Corporate Governance

"The team is incredibly responsive and knowledgeable of their subject area, and they communicate well among themselves. I have been very impressed with the firm as a whole."

– Chambers USA 2014

BakerHostetler’s Corporate Governance team advises executives, directors, boards and special committees of a wide array of public and private companies concerning fiduciary responsibilities, internal conduct, dealing with stakeholders and proxy advisory firms, and other governance issues. We help clients establish governance policies and compliance programs, and conduct confidential investigations related to compliance concerns.
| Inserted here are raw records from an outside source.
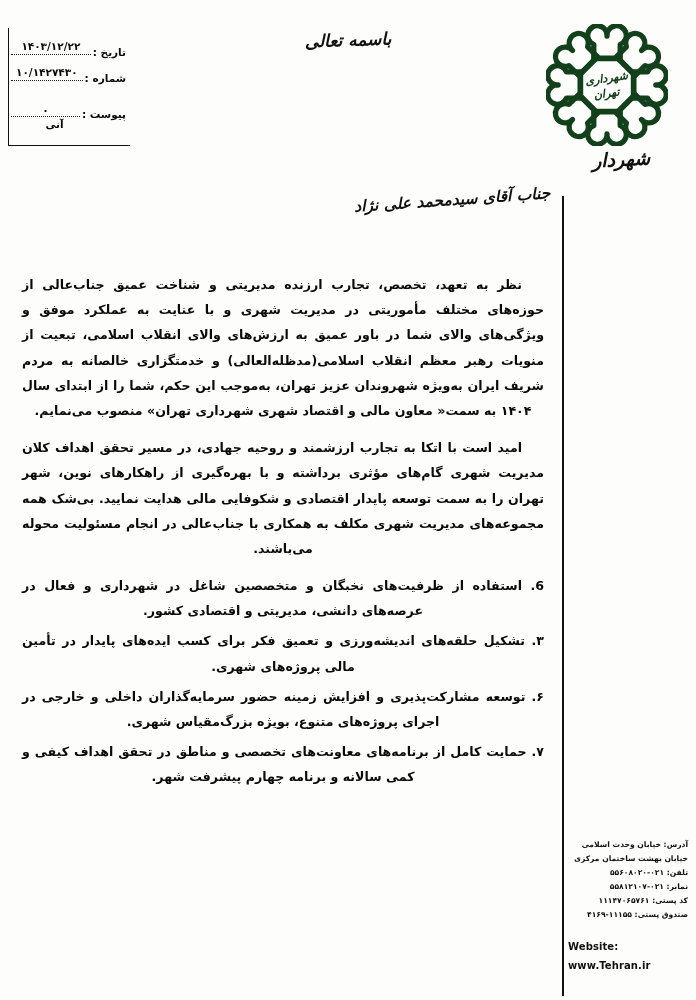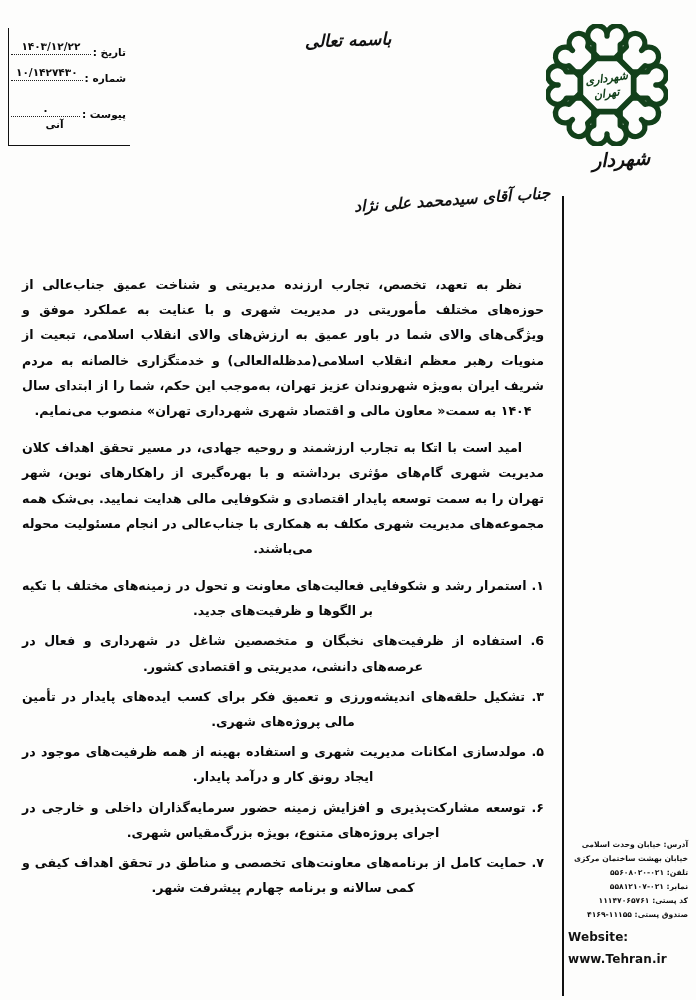--- a/index.html
+++ b/index.html
@@ -317,7 +317,6 @@
 
 
     <ol class="expectations">
-      <li>۱. استمرار رشد و شکوفایی فعالیت‌های معاونت و تحول در زمینه‌های مختلف با تکیه بر الگوها و ظرفیت‌های جدید.</li>
       <li>6. استفاده از ظرفیت‌های نخبگان و متخصصین شاغل در شهرداری و فعال در عرصه‌های دانشی، مدیریتی و اقتصادی کشور.</li>
       <li>۳. تشکیل حلقه‌های اندیشه‌ورزی و تعمیق فکر برای کسب ایده‌های پایدار در تأمین مالی پروژه‌های شهری.</li>
       <li>۵. مولدسازی امکانات مدیریت شهری و استفاده بهینه از همه ظرفیت‌های موجود در ایجاد رونق کار و درآمد پایدار.</li>

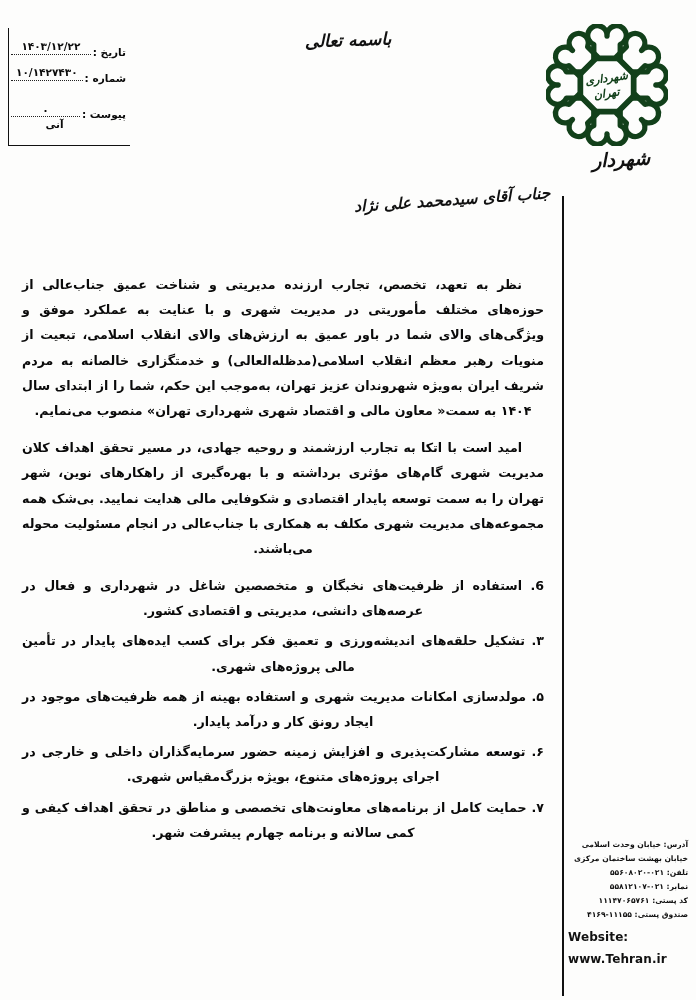--- a/index.html
+++ b/index.html
@@ -319,7 +319,6 @@
     <ol class="expectations">
       <li>6. استفاده از ظرفیت‌های نخبگان و متخصصین شاغل در شهرداری و فعال در عرصه‌های دانشی، مدیریتی و اقتصادی کشور.</li>
       <li>۳. تشکیل حلقه‌های اندیشه‌ورزی و تعمیق فکر برای کسب ایده‌های پایدار در تأمین مالی پروژه‌های شهری.</li>
-      <li>۵. مولدسازی امکانات مدیریت شهری و استفاده بهینه از همه ظرفیت‌های موجود در ایجاد رونق کار و درآمد پایدار.</li>
       <li>۶. توسعه مشارکت‌پذیری و افزایش زمینه حضور سرمایه‌گذاران داخلی و خارجی در اجرای پروژه‌های متنوع، بویژه بزرگ‌مقیاس شهری.</li>
       <li>۷. حمایت کامل از برنامه‌های معاونت‌های تخصصی و مناطق در تحقق اهداف کیفی و کمی سالانه و برنامه چهارم پیشرفت شهر.</li>
     </ol>

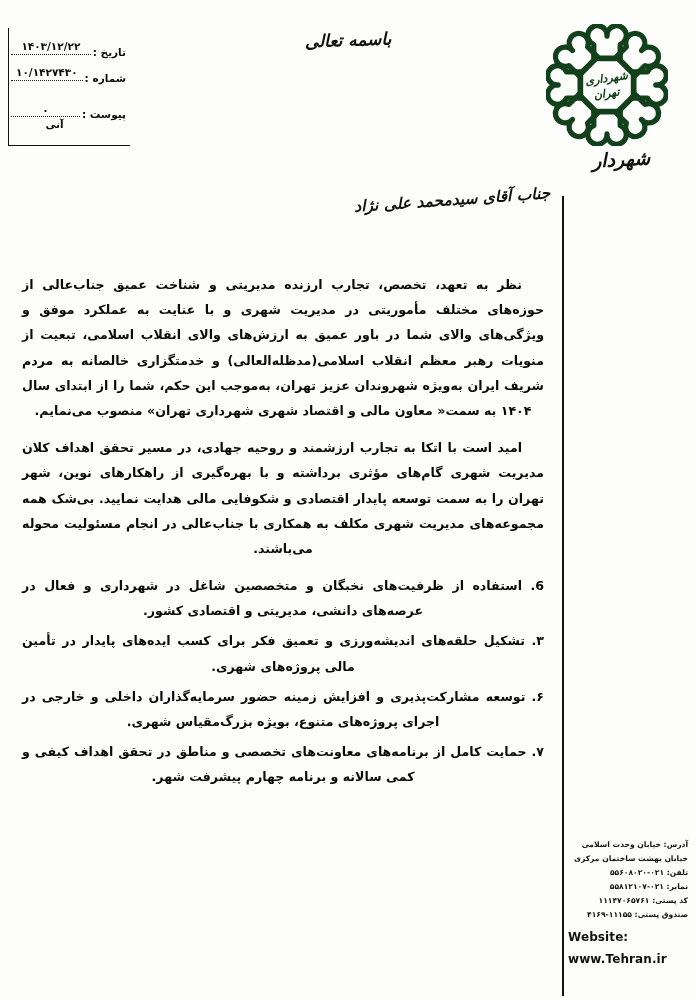--- a/index.html
+++ b/index.html
@@ -202,8 +202,8 @@
   .footer-contact .website {
     direction: ltr;
     text-align: left;
-    font-size: 12px;
-    margin-top: 4px;
+    font-size: 10px;
+    margin-top: 16px;
     letter-spacing: 0.1px;
   }
 </style>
We serve extensively as independent counsel to boards or their committees when change-in-control matters involving conflicts of interest require an ability to negotiate complex issues of valuation, taxation, and compliance in a context of transparency and fair dealing. We have advised purchasers and special committees of sellers in going-private transactions with significant conflict of interest implications.

Select Experience

  • Represented the Strategic Review Committee of the Board of Directors of Retail Ventures, Inc. (RVI). The review culminated in a merger of RVI into an operating subsidiary of DSW, Inc. Both companies were publicly traded. The $780 million transaction involved unique related-party transactions between entities with overlapping officers and directors and a common controlling shareholder. We resolved complex valuation and pricing issues related to contingent liabilities, NOLs, and other tax attributes, as well as effecting NYSE compliance stemming from the surviving entity's high vote/low vote capital structure.
  • Represented the Audit, Conflicts and Governance Committee of Enterprise GP Holdings in its $9.1 billion merger into Enterprise Products Partners L.P., whose general partner was owned by Enterprise GP Holdings L.P. We advised the committee as it evaluated alternatives and negotiated a merger of the holding company into its operating subsidiary. We accomplished structuring, negotiating, and unit-holder approval in a tight timeframe in the face of significant potential adverse year-end tax changes.
  • Represented American Greetings Corporation in its going private transaction in which a newly organized entity owned by the Weiss Family acquired the company in an $878 million transaction. The transaction included a third-party equity investment, a $400 million loan, and a $200 million revolving credit facility, as well as cash on hand. We counseled American Greetings in the formation of a Special Committee of independent directors that reviewed the proposal, considered alternatives and negotiated the price and other transaction terms with the Weiss Family.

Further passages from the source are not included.